E em quem cai a responsabilidade de incluir os jovens nessa tomada de decisões? Devem ser os jovens a pedir lugar à mesa, ou será responsabilidade dos órgãos, das estruturas políticas, dos municípios de arrastar a cadeira e de oferecer o lugar?

Lugar esse que eventualmente, mais cedo ou mais tarde, será a nossa geração que terá de assumir. Contudo, quando nos sentarmos vamos ter diante de nós os encargos deixados pelas gerações passadas que condicionarão o nosso presente e o nosso futuro.

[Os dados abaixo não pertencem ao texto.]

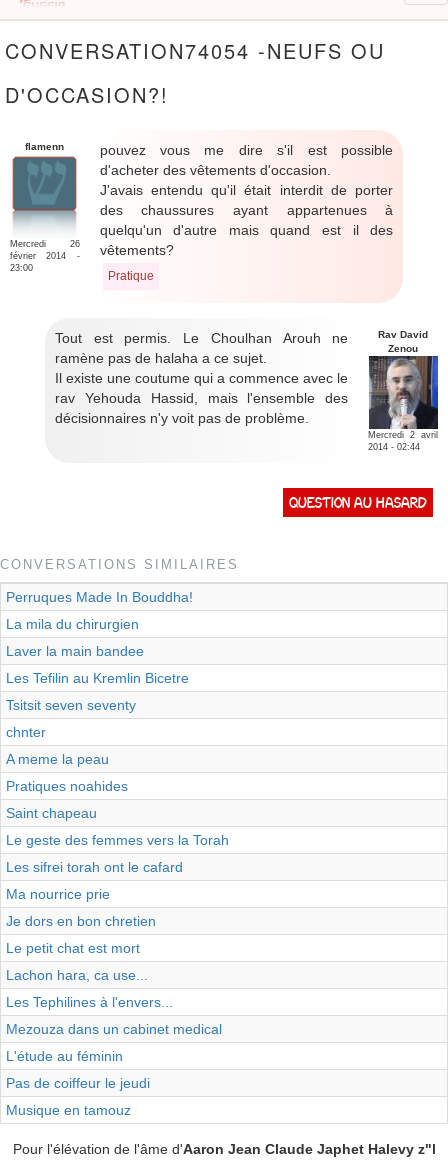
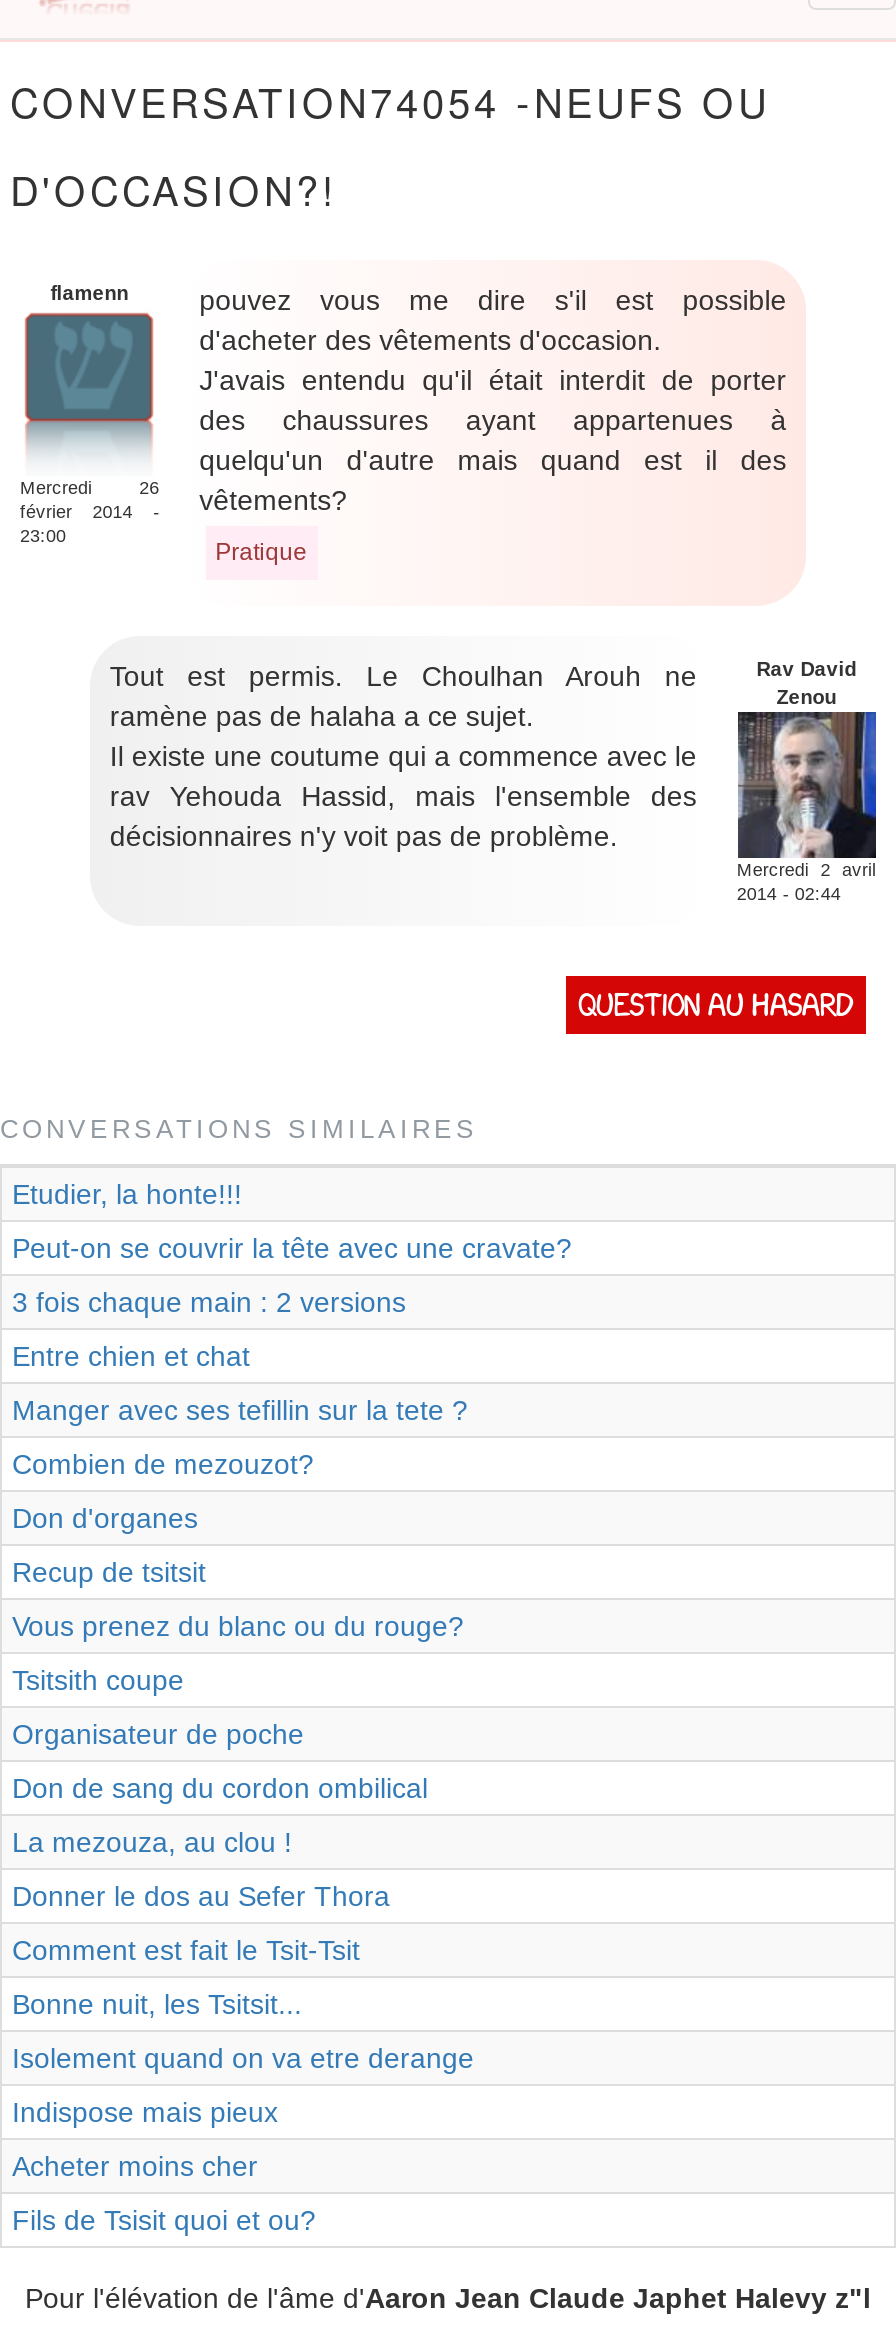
- Perruques Made In Bouddha!
+ Etudier, la honte!!!

- La mila du chirurgien
+ Peut-on se couvrir la tête avec une cravate?

- Laver la main bandee
+ 3 fois chaque main : 2 versions

- Les Tefilin au Kremlin Bicetre
+ Entre chien et chat

- Tsitsit seven seventy
+ Manger avec ses tefillin sur la tete ?

- chnter
+ Combien de mezouzot?

- A meme la peau
+ Don d'organes

- Pratiques noahides
+ Recup de tsitsit

- Saint chapeau
+ Vous prenez du blanc ou du rouge?

- Le geste des femmes vers la Torah
+ Tsitsith coupe

- Les sifrei torah ont le cafard
+ Organisateur de poche

- Ma nourrice prie
+ Don de sang du cordon ombilical

- Je dors en bon chretien
+ La mezouza, au clou !

- Le petit chat est mort
+ Donner le dos au Sefer Thora

- Lachon hara, ca use...
+ Comment est fait le Tsit-Tsit

- Les Tephilines à l'envers...
+ Bonne nuit, les Tsitsit...

- Mezouza dans un cabinet medical
+ Isolement quand on va etre derange

- L'étude au féminin
+ Indispose mais pieux

- Pas de coiffeur le jeudi
+ Acheter moins cher

- Musique en tamouz
+ Fils de Tsisit quoi et ou?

E sejamos sinceros, encontramos este problema dentro e fora de portas, em grandes e pequenos partidos, entre vencidos e vencedores. Mas é aqui, onde remamos de encontro aos valores do socialismo democrático, que procuramos respostas às exigências sociopolíticas do mundo contemporâneo, onde aclamamos a democracia, que é inaceitável situações onde esse lugar está inalcançável à nossa geração.

A nossa geração, a geração mais formada, a geração com mais acesso à informação, que carrega o fardo de ter crescido entre crises financeiras, que passou a juventude em isolamento, que vive com o peso constante da crise climática, não pode ser dispensada do contributo político ativo, junto da sua comunidade, no seu município, nas suas freguesias.

Tomemos o lugar no presente, para também participarmos na construção do futuro coletivo.

* Membro do Núcleo de Estudantes Socialistas da Universidade de Aveiro.